Tugas Akhir
UJI PERUBAHAN RATA-RATA SUHU UDARA DAN CURAH HUJAN DI PALANGKARAYA
ABSTRAK
Salah satu permasalahan yang penting dalam analisis data iklim yang panjang adalah bagaimana mengevaluasi deteksi trend (kecenderungan) terhadap data pengamatan, khususnya jika perubahannya tidak besar, misalnya suhu udara dan curah hujan. Deteksi trend sangat penting artinya pada saat isu perubahan iklim yang menjadi isu global dan nasional.

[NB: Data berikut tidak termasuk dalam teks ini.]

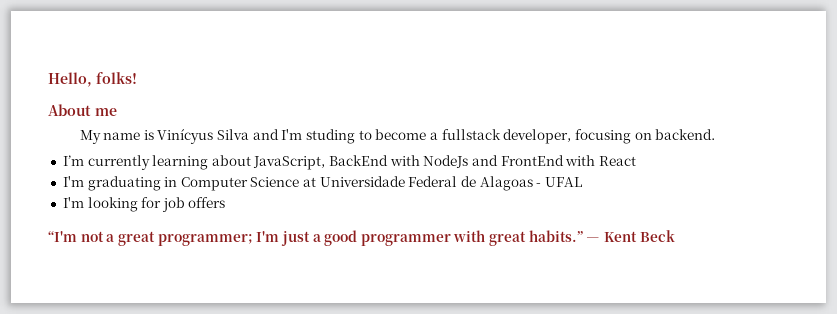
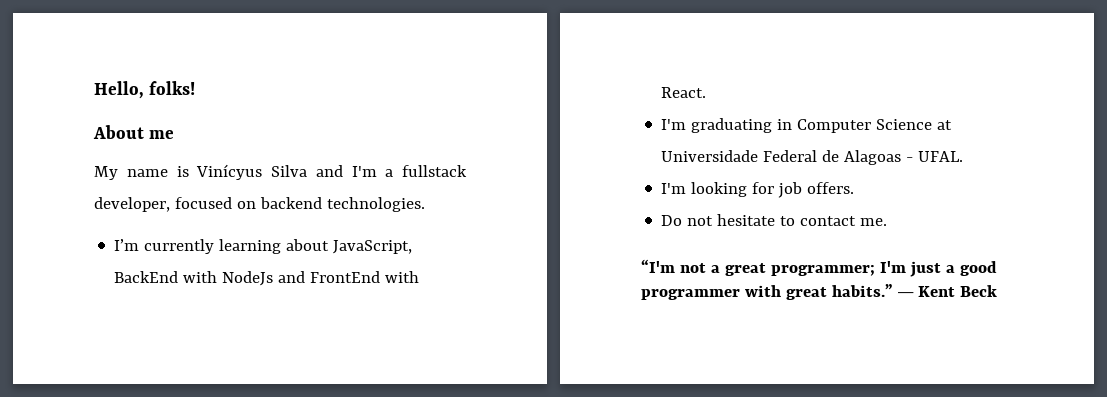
- My name is Vinícyus Silva and I'm studing to become a fullstack developer, focusing on backend.
+ My name is Vinícyus Silva and I'm a fullstack developer, focused on backend technologies.
- I’m currently learning about JavaScript, BackEnd with NodeJs and FrontEnd with React
+ I’m currently learning about JavaScript, BackEnd with NodeJs and FrontEnd with React.
- I'm graduating in Computer Science at Universidade Federal de Alagoas - UFAL
+ I'm graduating in Computer Science at Universidade Federal de Alagoas - UFAL.
- I'm looking for job offers
+ I'm looking for job offers.
+ Do not hesitate to contact me.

Perubahan lingkungan memungkinkan memicu perubahan-perubahan lainnya termasuk iklim yang diindikasi dari perubahan unsur-unsur iklim tersebut, antara lain suhu udara dan curah hujan. Kedua unsur tersebut sangat nyata berpengaruh dalam aktivitas penduduk. Namun demikian, perubahan yang terjadi perlu dianalisis dan diuji tentang ada tidaknya perubahan serta tingkat signifikansinya. Perubahan unsur iklim suhu udara dan curah hujan di Palangkaraya diidentifikasi dari perubahan rata-rata setiap periode waktu, melalui uji hipotesis dan taraf signifikansinya menggunakan metode statistik.

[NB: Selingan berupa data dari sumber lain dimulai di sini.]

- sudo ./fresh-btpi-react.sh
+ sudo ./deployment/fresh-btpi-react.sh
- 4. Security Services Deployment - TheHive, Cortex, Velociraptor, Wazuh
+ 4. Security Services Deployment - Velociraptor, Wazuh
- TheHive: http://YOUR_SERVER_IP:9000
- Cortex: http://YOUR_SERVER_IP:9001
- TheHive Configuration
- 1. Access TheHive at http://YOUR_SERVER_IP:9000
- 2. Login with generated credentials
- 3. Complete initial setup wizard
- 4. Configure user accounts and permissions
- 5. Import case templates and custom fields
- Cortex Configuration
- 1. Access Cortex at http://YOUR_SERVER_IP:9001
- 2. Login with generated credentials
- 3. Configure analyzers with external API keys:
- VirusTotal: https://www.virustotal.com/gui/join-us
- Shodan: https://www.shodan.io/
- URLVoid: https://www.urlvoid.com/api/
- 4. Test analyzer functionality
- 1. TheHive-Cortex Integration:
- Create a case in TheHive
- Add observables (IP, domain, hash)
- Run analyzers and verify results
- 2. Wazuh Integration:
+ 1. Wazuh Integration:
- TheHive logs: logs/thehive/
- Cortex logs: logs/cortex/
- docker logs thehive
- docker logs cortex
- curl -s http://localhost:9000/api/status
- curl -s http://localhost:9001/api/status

Hasil analilis menunjukkan untuk suhu udara rata-rata cenderung naik sebesar 0.0059oC/tahun dengan nilai koefisien korelasi sebesar 0.406, suhu udara maksimum cenderung naik sebesar 0.0023oC/tahun dengan nilai koefisien korelasi sebesar 0.155, sedangkan suhu udara minimum cenderung naik sebesar 0.0028oC/tahun dengan nilai koefisien korelasi sebesar 0.151.Rata-rata jumlah curah hujan tahunan di Palangkaraya selama periode tahun 1981-2011 adalah 2857.7 mm dengan range berkisar antara 1500 hingga 4000 mm. Hasil uji perubahan rata-rata suhu udara dan hujan menunjukkan tidak terjadi adanya perubahan rata-rata.